◆ **What is required**
Omitting the pictures, restate all of the entries below exactly.

Stored entries
↓
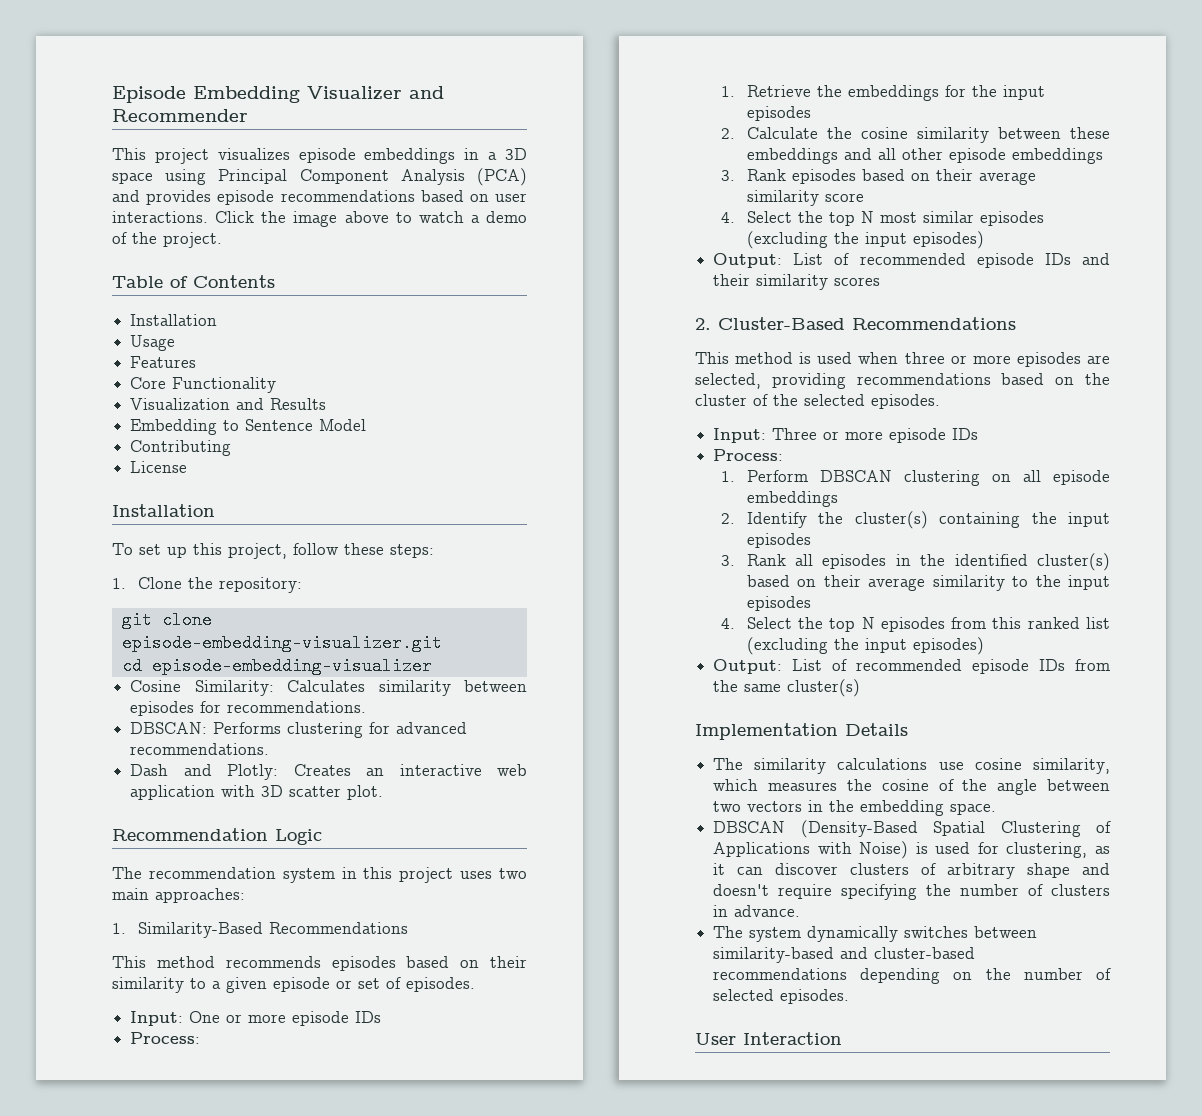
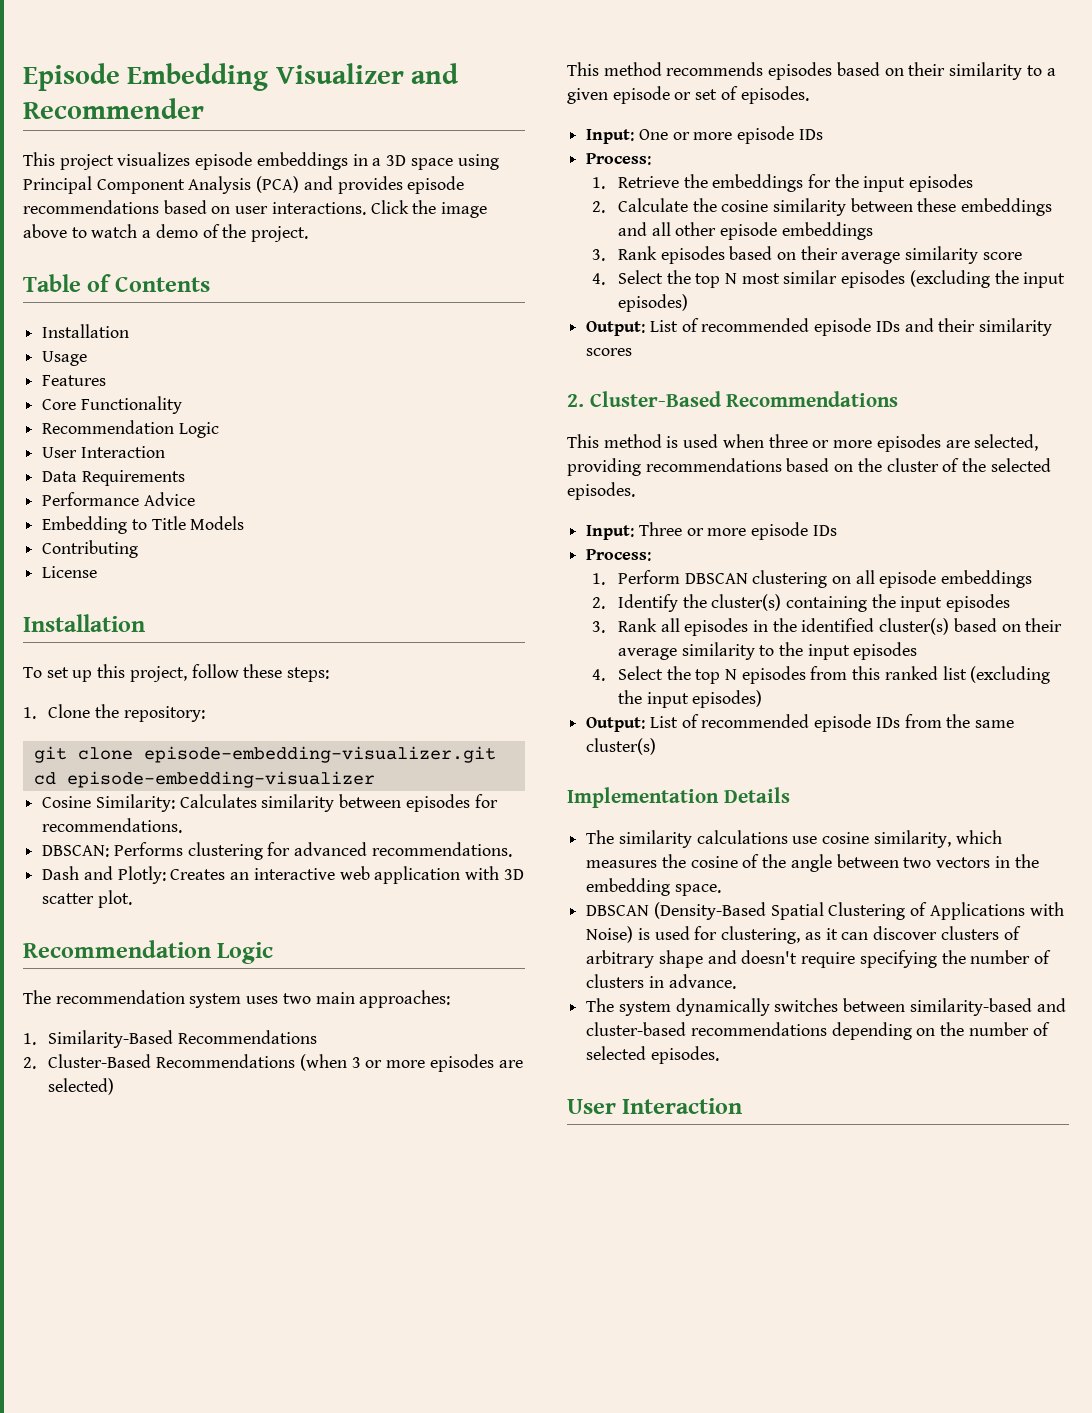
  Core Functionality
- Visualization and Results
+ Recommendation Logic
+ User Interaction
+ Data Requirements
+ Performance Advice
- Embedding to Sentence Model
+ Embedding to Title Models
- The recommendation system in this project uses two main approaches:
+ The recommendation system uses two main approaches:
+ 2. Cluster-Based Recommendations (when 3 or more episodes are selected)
↑
◆ **Response to the exercise**
  Core Functionality
- Visualization and Results
+ Recommendation Logic
+ User Interaction
+ Data Requirements
+ Performance Advice
- Embedding to Sentence Model
+ Embedding to Title Models
- The recommendation system in this project uses two main approaches:
+ The recommendation system uses two main approaches:
+ 2. Cluster-Based Recommendations (when 3 or more episodes are selected)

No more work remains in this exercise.